__WORK REQUIRED__
Your output should be one number, which is how many lines in the material contain "none".

__EXTRACTED RECORDS__
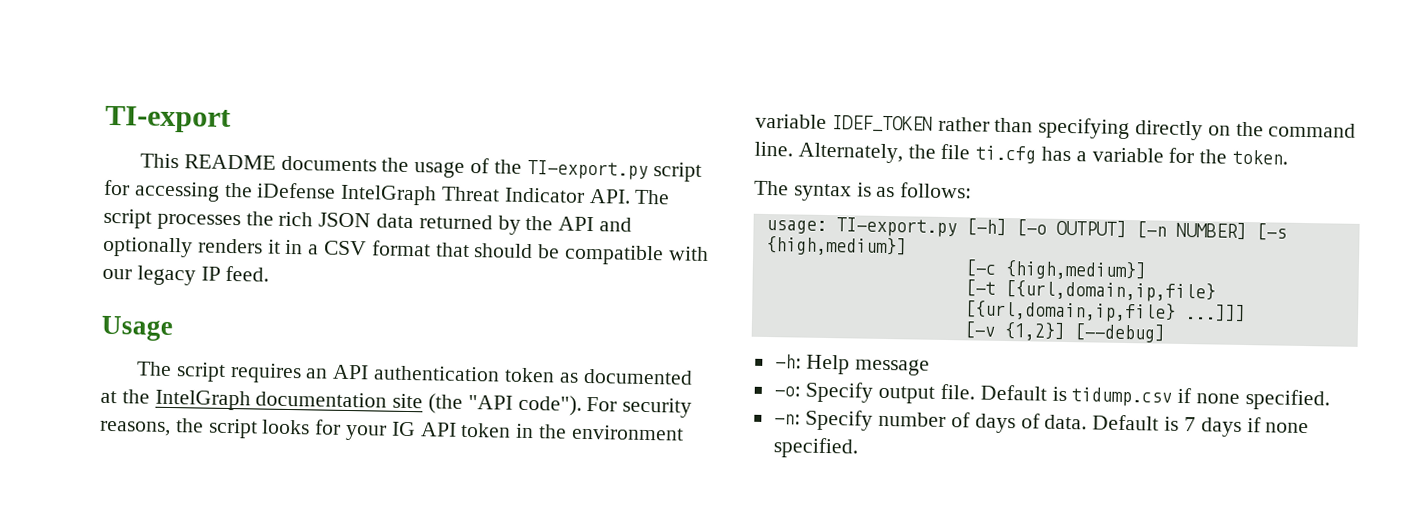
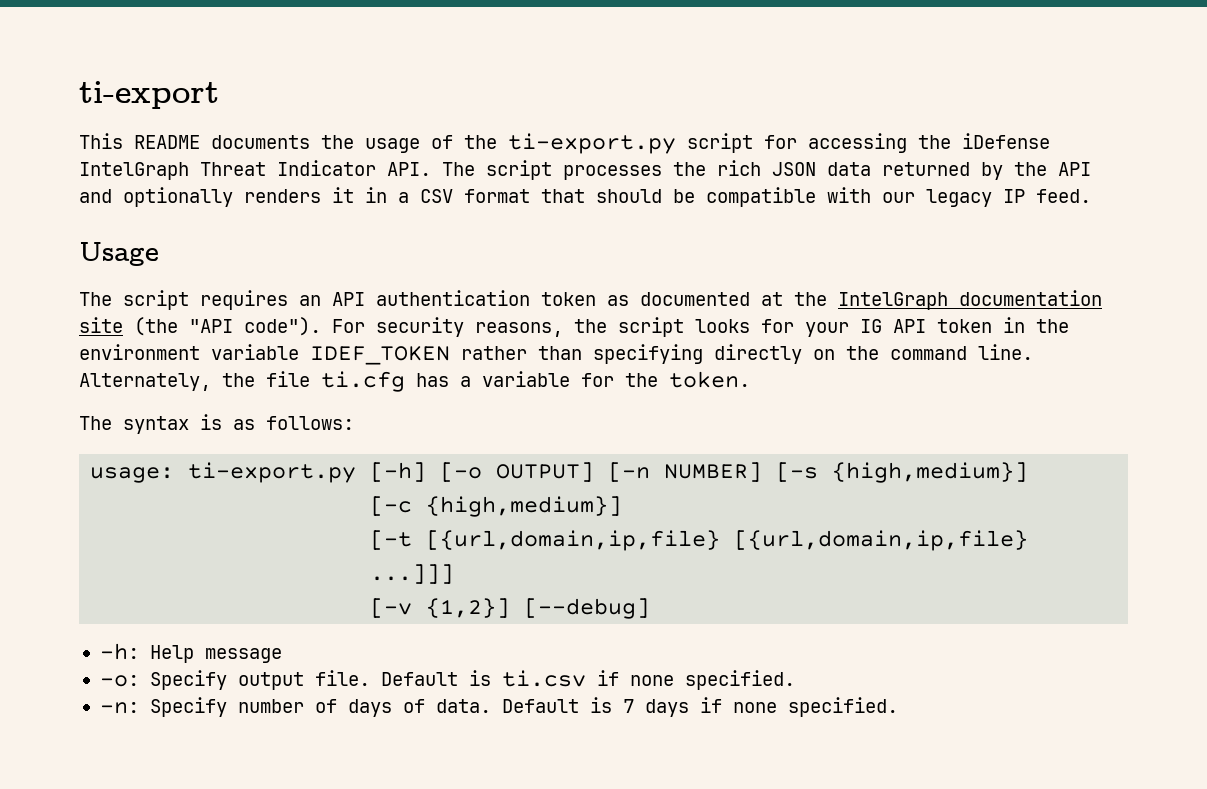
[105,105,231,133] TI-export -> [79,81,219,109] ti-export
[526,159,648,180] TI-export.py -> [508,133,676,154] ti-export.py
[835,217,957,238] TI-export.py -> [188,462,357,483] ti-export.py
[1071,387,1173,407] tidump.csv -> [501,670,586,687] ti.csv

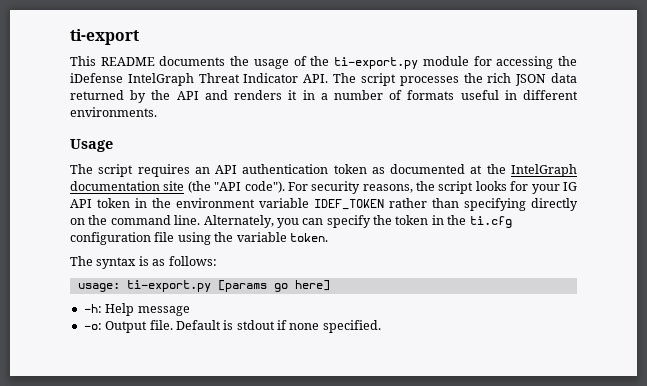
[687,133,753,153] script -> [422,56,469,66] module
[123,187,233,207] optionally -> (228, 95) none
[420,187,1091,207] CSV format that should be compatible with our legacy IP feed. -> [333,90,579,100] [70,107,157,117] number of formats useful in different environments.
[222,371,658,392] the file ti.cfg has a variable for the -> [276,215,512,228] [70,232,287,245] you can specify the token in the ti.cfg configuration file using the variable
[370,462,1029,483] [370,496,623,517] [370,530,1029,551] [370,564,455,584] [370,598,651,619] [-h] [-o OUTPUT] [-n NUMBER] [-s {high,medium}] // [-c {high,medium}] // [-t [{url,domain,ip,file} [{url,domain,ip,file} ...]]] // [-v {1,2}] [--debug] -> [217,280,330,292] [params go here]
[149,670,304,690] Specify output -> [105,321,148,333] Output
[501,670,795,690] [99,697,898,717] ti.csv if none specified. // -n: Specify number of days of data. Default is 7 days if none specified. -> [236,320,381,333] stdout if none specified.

__TASK SOLUTION__
2